It’s an arid landscape, and across 100,000 acres all that’s visible is crisp, sun-dried cotton stalks. One would never expect that this locale, Corcoran, Calif., is responsible for most of the cotton products in the luxury market. A visit to the massive compound is a look into the world of highly prized Pima cotton, and all of the painstaking details behind producing the so-called cashmere of the cotton industry. Once harvested, the raw cotton begins its long, often multi-continental journey into becoming a menswear cornerstone: the cotton oxford shirt.
Founded in 1954, Supima is the not-for-profit organization representing the 200 family farms that grow Pima cotton in the Southwestern and Western United States. The group is responsible for licensing the world’s leading textile mills, brands and retailers to use the Supima brand trademark on American-grown Pima products. Once the raw cotton is machine-picked, ginned, graded by hand and approved by Supima as the top 1 percent of the world’s cotton, the bails are numbered and left in a field awaiting purchase.
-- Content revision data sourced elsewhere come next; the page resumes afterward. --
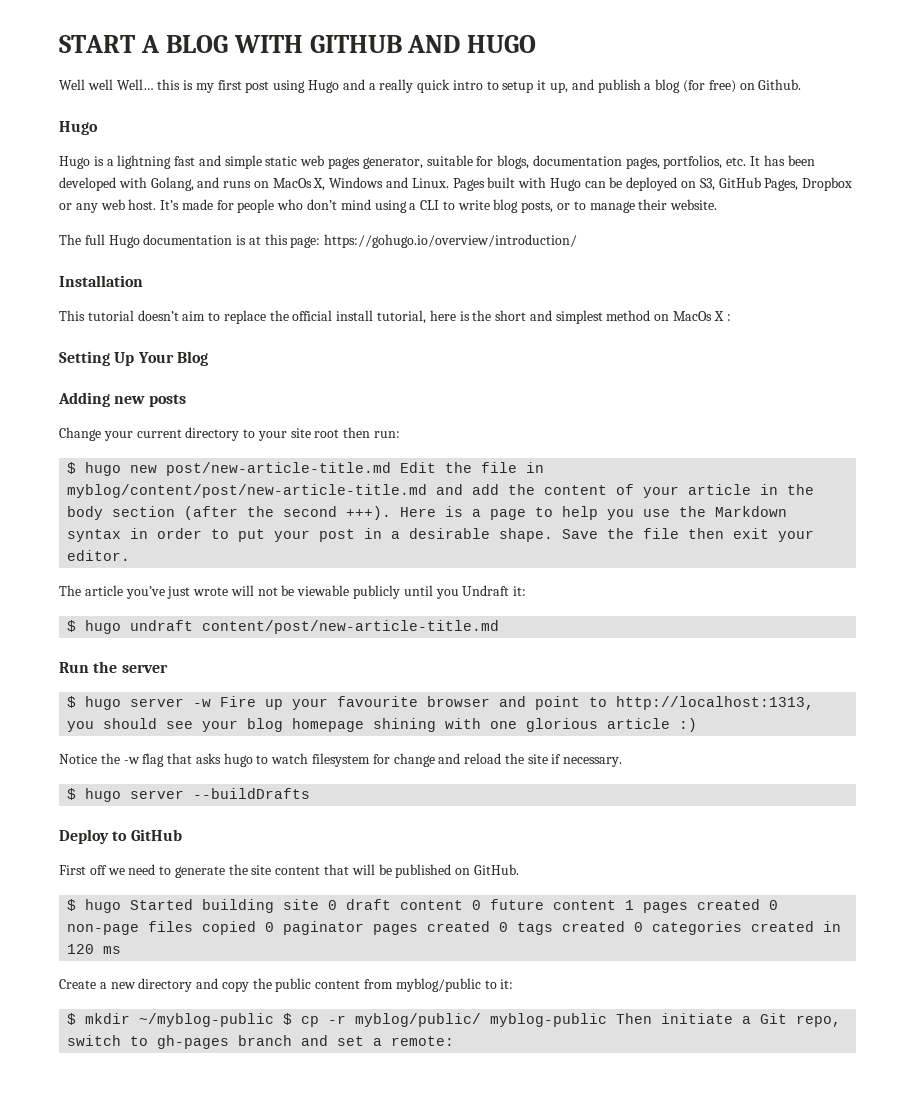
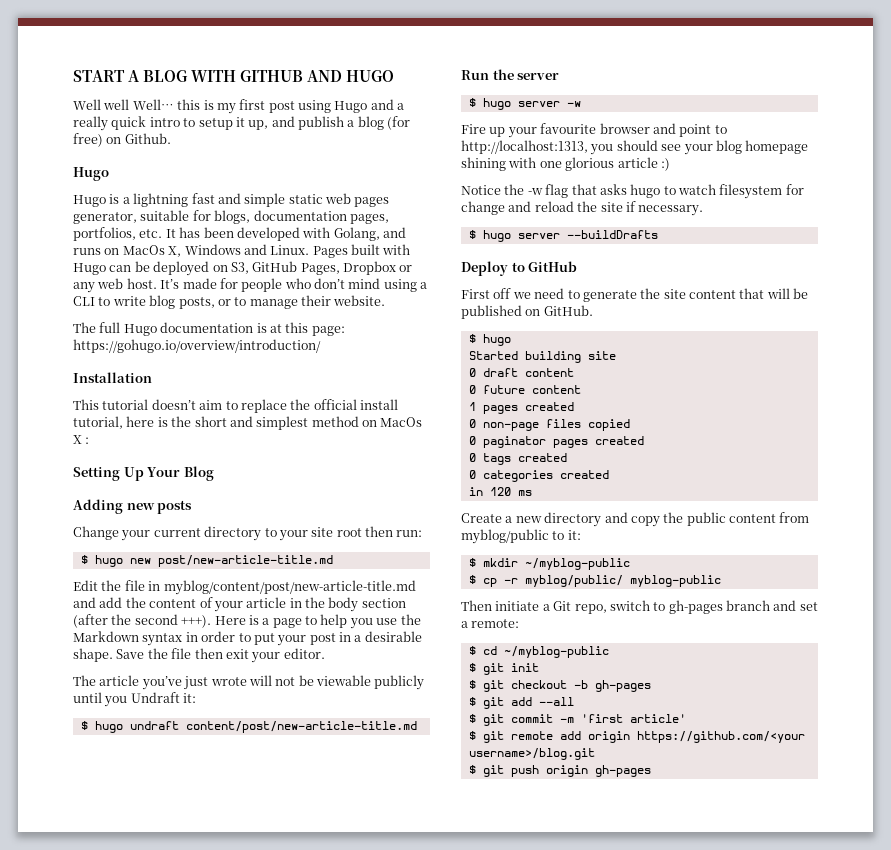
(392, 469) none -> (333, 561) //
(212, 703) none -> (581, 104) //
(122, 906) none -> (511, 340) //
(320, 904) none -> (616, 355) //
(464, 905) none -> (574, 372) //
(617, 905) none -> (581, 389) //
(761, 904) none -> (574, 406) //
(257, 928) none -> (630, 425) //
(491, 926) none -> (644, 440) //
(626, 926) none -> (567, 457) //
(815, 926) none -> (609, 474) //
(275, 1020) none -> (630, 564) //
(608, 1020) none -> (721, 581) //
(455, 1041) none -> [468,646,609,658] [468,663,539,675] [468,680,651,692] [468,697,574,709] [468,714,686,726] [468,731,805,743] [468,748,595,760] [468,765,651,777] // $ cd ~/myblog-public // $ git init // $ git checkout -b gh-pages // $ git add --all // $ git commit -m 'first article' // $ git remote add origin https://github.com/<your username>/blog.git // $ git push origin gh-pages

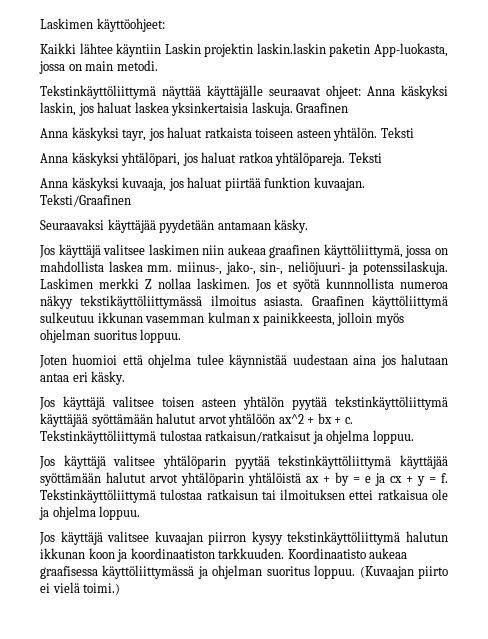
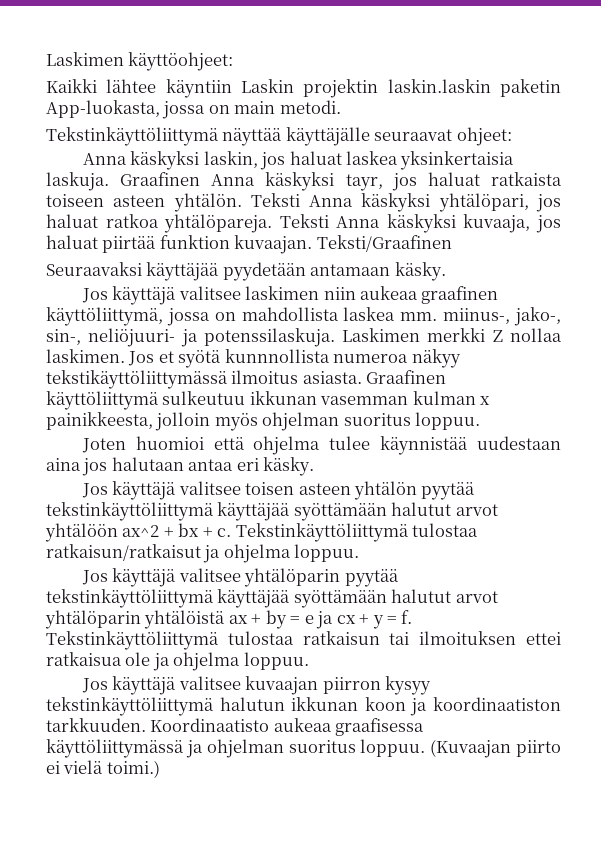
(361, 92) none -> (512, 136) //
(349, 108) // -> (201, 179) none
(414, 132) // -> (300, 200) none
(382, 157) // -> (329, 221) none

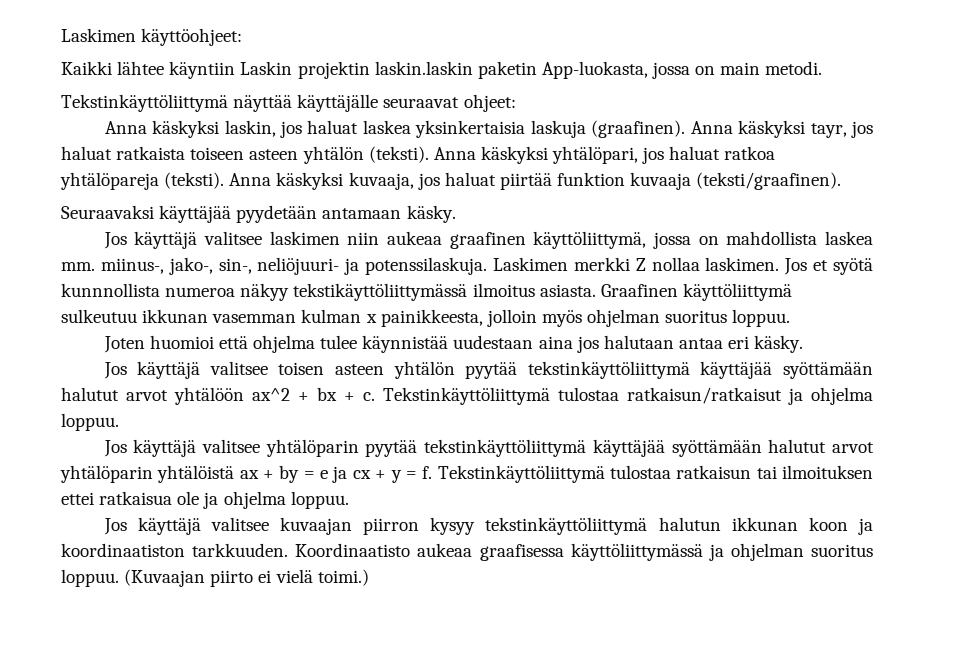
[46,172,201,191] laskuja. Graafinen -> [530,120,686,138] laskuja (graafinen).
[173,193,300,212] yhtälön. Teksti -> [302,146,429,164] yhtälön (teksti).
[164,214,329,233] yhtälöpareja. Teksti -> [60,172,225,190] yhtälöpareja (teksti).
[234,235,452,254] kuvaajan. Teksti/Graafinen -> [630,172,842,190] kuvaaja (teksti/graafinen).

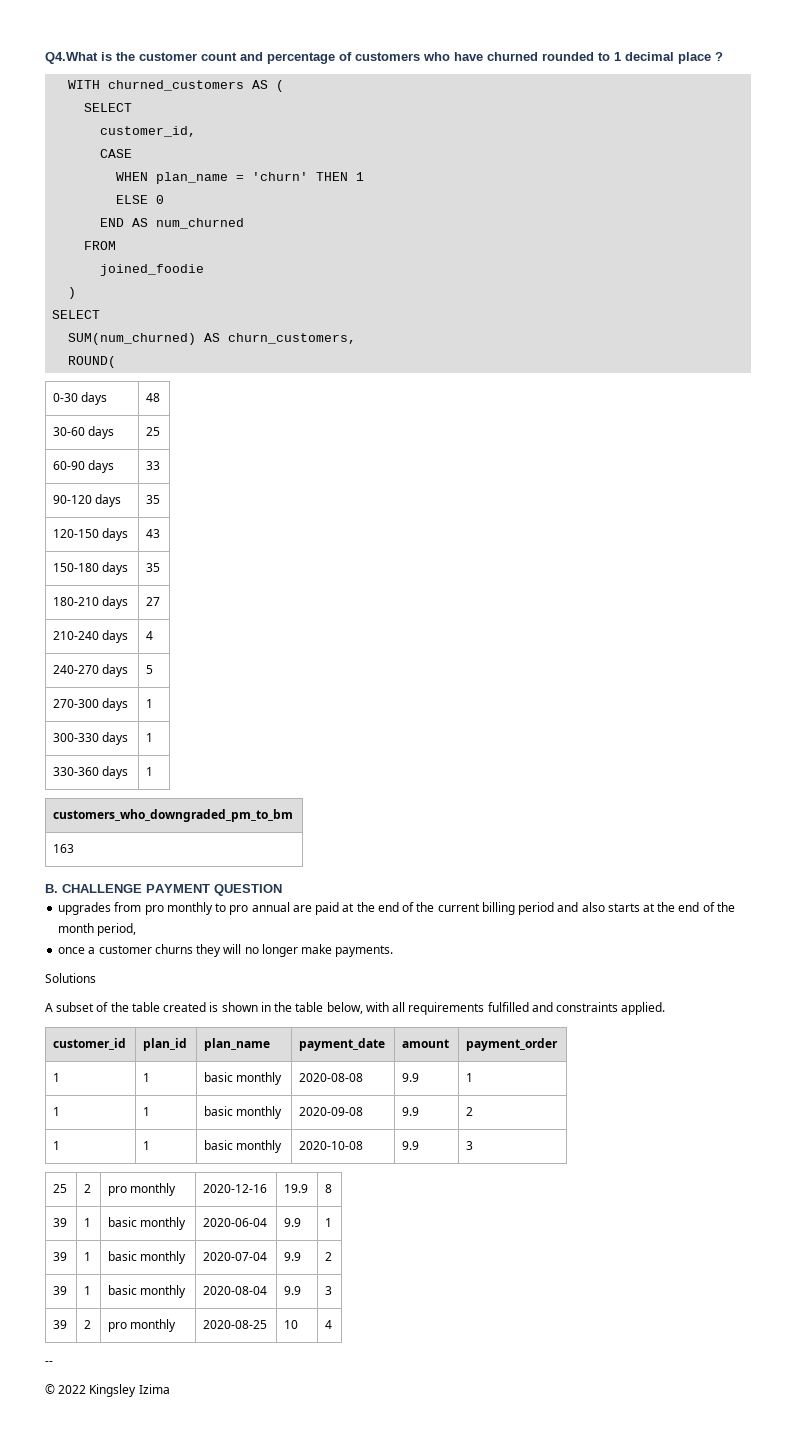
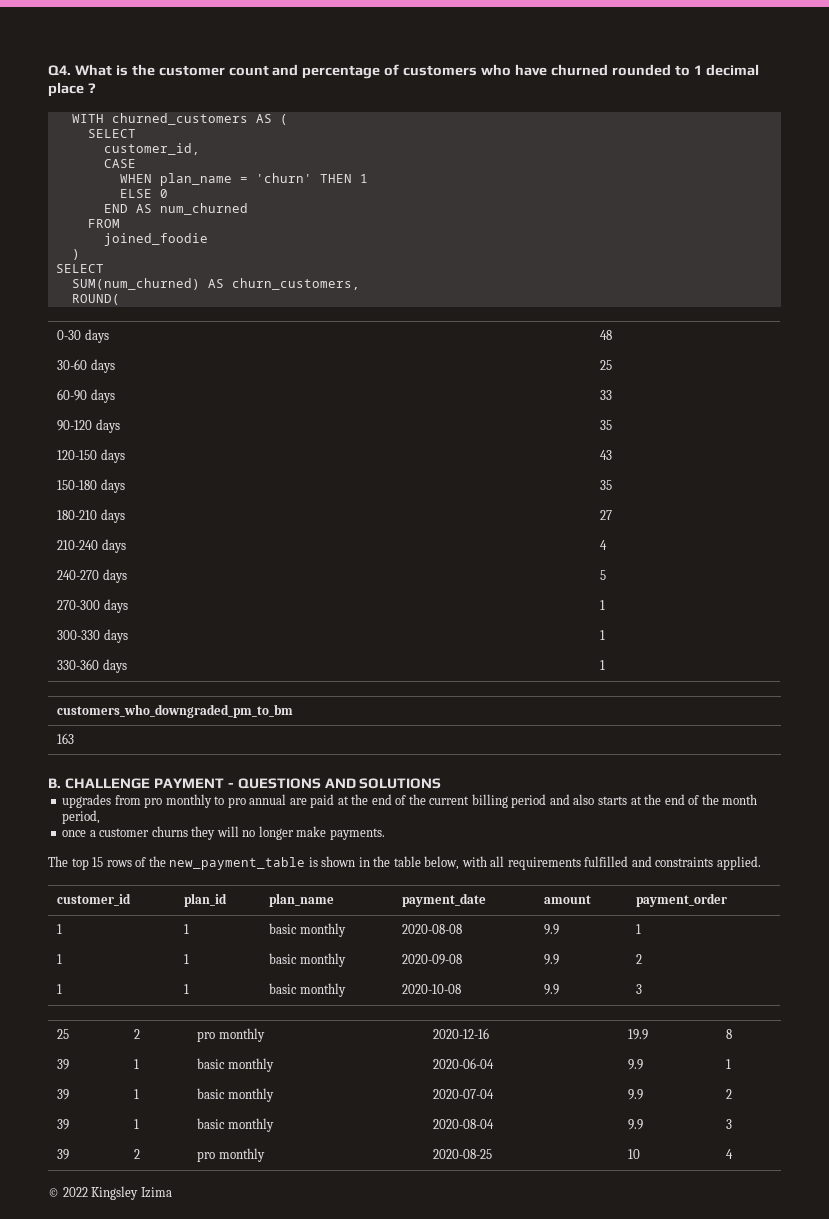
[45,52,98,64] Q4.What -> [48,64,112,76] Q4. What
[214,884,282,896] QUESTION -> [227,778,442,789] - QUESTIONS AND SOLUTIONS
[45,973,96,983] [45,1002,207,1012] Solutions // A subset of the table created -> [48,856,306,870] The top 15 rows of the new_payment_table
[45,1361,53,1365] // -- -> (734, 1154) none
The Albini Group procures many of them. The massively successful Italian shirt maker, founded in 1876, acts as the middleman between raw cotton and retail, turning out over 11 million meters of shirting fabric every year. The Albini factory sits an hour outside of Milan, Italy, in the idyllic, mountainous town of Albino where the textile industry has developed since the end of 19th century. It resembles a quaint, European iteration of upstate New York, and employs 1,334 people, including Albini’s president, Silvio Albini. He is the fifth generation in his family to helm the company, and has become intimately involved in every aspect of shirt production down to the water used during dying and finishing from the nearby Serio River. “You need good water to have good fabric,” Albini said of the many unassuming factors behind the perfect cotton shirt. “It must not have too much calcium. It must be a good pH as well—not too alkaline, not too acidic.” The facility is a maze of dying, warping, weaving and finishing, all operating at a deep hum.
Albini’s fabric production is used by more than a handful of powerhouse brands ranging from fellow Italians Brunello Cucinelli, Gucci and Prada to international houses like Dior, Hugo Boss, Loro Piana and Theory, and each one has its own set of rules when it comes to cotton shirts. Berluti requests a signature, proprietary shade of blue; Turnbull & Asser requests a particular three-dimensional weaving structure. This creates an intricate pattern that goes unnoticed unless the fabric is held close to the eye.
Of the 80 countries serviced by Albini, the clients are broken into three categories—specialized shirt makers, “total look” design houses and selected mega-retailers like Thomas Pink and Brooks Brothers. “They have to be good retailers, because not every retailer can pay our relatively high price,” Albini said modestly.
The retail floor is the final stop in this long line of production, and at Brooks Brothers in particular, the classic cotton shirt has been the bread and butter of the brand since its earliest days. It continues to hold its rightful spot as the highest-grossing product available at the brand’s over 500 locations around the world, and earlier this year the classic Polo Button-Down Oxford was reworked and improved. The breast pocket has disappeared, the tails have become longer for a better tuck and new mother of pearl buttons were introduced to luxe up the daily essential. The collar was also redesigned to give it a gentle roll, rather than a sharp fold.
These advancements seek to cater to guys who care more than ever about the way they dress, so much so that even the once-unquestioned staples—like the oxford shirt—need improvement. In a 2016 study, The Boutique @ Ogilvy found that by 2017, the menswear market is expected to climb 8.3 percent to $110.3 billion in gross yearly revenue, while womenswear is slated to climb just 4.2 percent. Guys are also spending, on average, $85 per month on clothing or $10 more per month than the average woman. “In recent years, men have become much more interested in the clothing they wear,” said Brooks Brothers chairman and CEO Claudio Del Vecchio. “They have high expectations in terms of both style and quality, but that’s something we’ve been doing for nearly 200 years.”